22 Old flyers going round in game (4)
FARO
A reversal (going round) of O (old) RAF (Royal Air Force – flyers) – a gambling card game

24 Sightseer: gentleman about to be taken in by spiv? (7)
TOURIST
A reversal (about) of SIR (gentleman) in TOUT (spiv)

25 First woman almost to register as competitive rider (7)
EVENTER
EV[e] (first woman, almost) + ENTER (register)

26 Love to examine old language (5)
OSCAN
O (love) + SCAN (examine) – an extinct language of Southern Italy

27 Incomer by ground that has yet to be developed (9)
EMBRYONIC
An anagram (ground) of INCOMER BY

 

Down

1 Yours truly’s limited by nasty antisocial act is getting used to things (15)
ACCLIMATISATION
I’M (yours truly’s) in an anagram (nasty) of ANTISOCIAL ACT

2 Having received audible jeer, escaped totally exhausted (8)
FRAZZLED
FLED (escaped) round RAZZ (audible jeer – I didn’t know this word (short for ‘raspberry, apparently) so I was initially looking for a homophone) – I use the word FRAZZLED quite a lot

3 Record year with help having been set up (5)
DIARY
A reversal (set up, in a down clue) of YR (year) + AID (help)

4 Prisoners, kind to get locked in as mates (8)
CONSORTS
SORT (kind) in CONS (prisoners)

5 Sends up meals to two opponents at table (6)
TEASES
TEAS (meals) + E (east) S (south) (opponents at a bridge table)

6 Graduate makes a case, penning short excuse (9)
CALIBRATE
CRATE (case) round ALIB[i] (short excuse)

7 I travel into place to have a hearty meal (3,3)
PIG OUT
I GO (I travel) in PUT (place)

8 Wild gang proceeds on a run hampered by stuff carried (3-3-5,4)
EGG-AND-SPOON RACE
An anagram (wild) of GANG PROCEEDS ON A

15 Illness? One must get up minimally, obeying instructions (9)
COMPLIANT
COMPLAINT (illness) with the I moved up one place – minimally

17 What garden centres sell? There’s fuss over British Standards (8)
POTHERBS
POTHER (fuss) + BS (British Standards)

18 Old garment no good? Smart and hot! (8)
TOASTING
TO[g]A (old garment) minus g (good) + STING (smart)

20 Two companions outside historic city chapel? (6)
CHURCH
CH + CH (two Companions of Honour) round UR (evergreen historic city)

21 One bit of a plant another duck’s destroyed (6)
ANTHER
AN[o]THER minus o (duck)

23 3 writer?
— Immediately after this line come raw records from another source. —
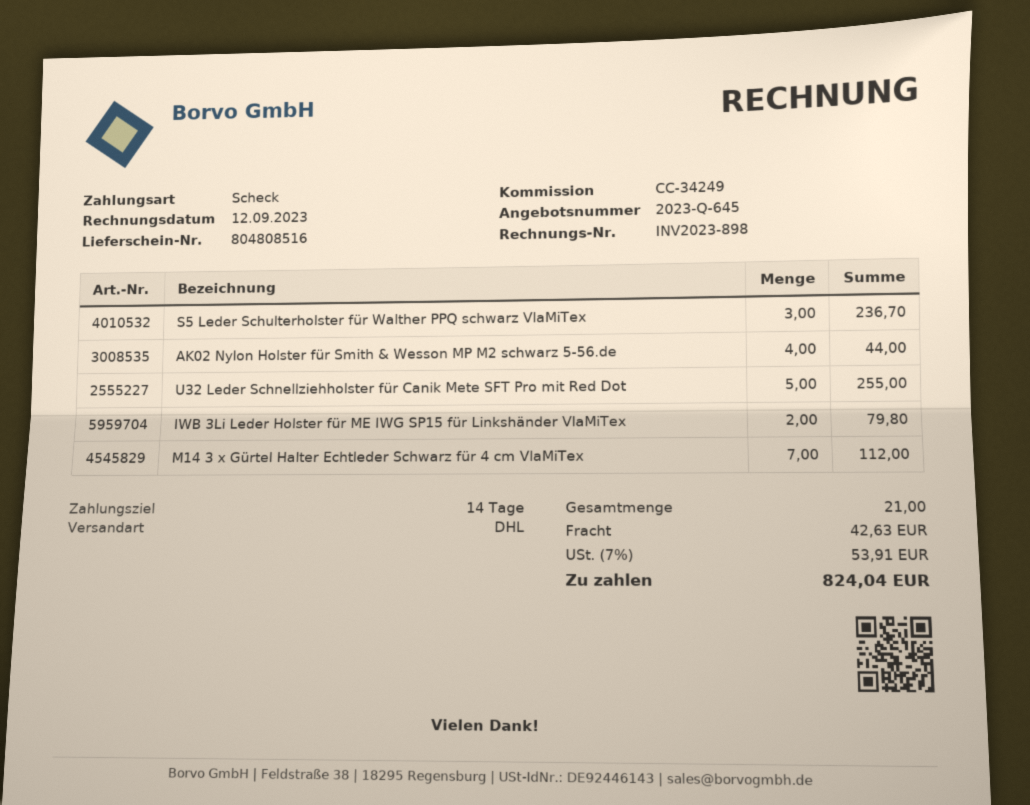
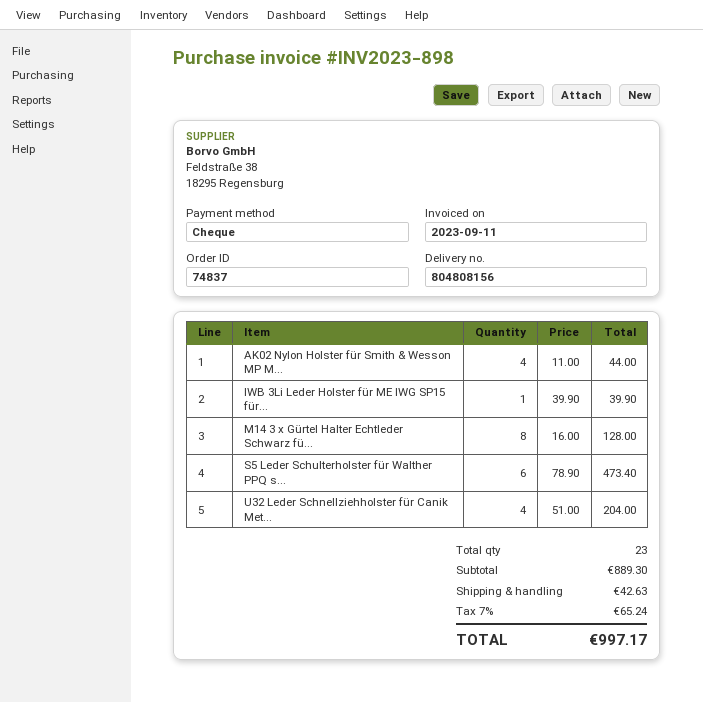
delivery note number: 804808516 -> 804808156
invoice date: 2023-09-12 -> 2023-09-11
S5 Leder Schulterholster für Walther PPQ schwarz VlaMiTex: 3 for 236.70 -> 6 for 473.40
U32 Leder Schnellziehholster für Canik Mete SFT Pro mit Red Dot: 5 for 255.00 -> 4 for 204.00
IWB 3Li Leder Holster für ME IWG SP15 für Linkshänder VlaMiTex: 2 for 79.80 -> 1 for 39.90
M14 3 x Gürtel Halter Echtleder Schwarz für 4 cm VlaMiTex: 7 for 112.00 -> 8 for 128.00
total quantity: 21 -> 23
tax: 7% = 53.91 -> 7% = 65.24
total: 824.04 -> 997.17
Yes, working through pages (5)
PEPYS
An anagram (working) of YES PP (pages) for this DIARY (3dn) writer

96 comments on “Guardian 28,972 / Pasquale”

  1. Thankyou Eileen for parsing a few which I completed but couldn’t parse: I didn’t know COR could mean ‘my’, had never heard of ZO, and only knew FARO as a town on the Algarve.

  2. The ever-reliable Pasquale does it again – smooth, precise clueing throughout. Spent a brief moment wondering what BOTHERBS might be, not being familiar with POTHER, but it had to be POTHERBS really. Nice clue.

    And thanks to the ever-reliable Eileen for the blog. I don’t know if it was Lord Jim who said that about “my” but whoever it was, I agree. I thought DIARY could perhaps be read as &lit.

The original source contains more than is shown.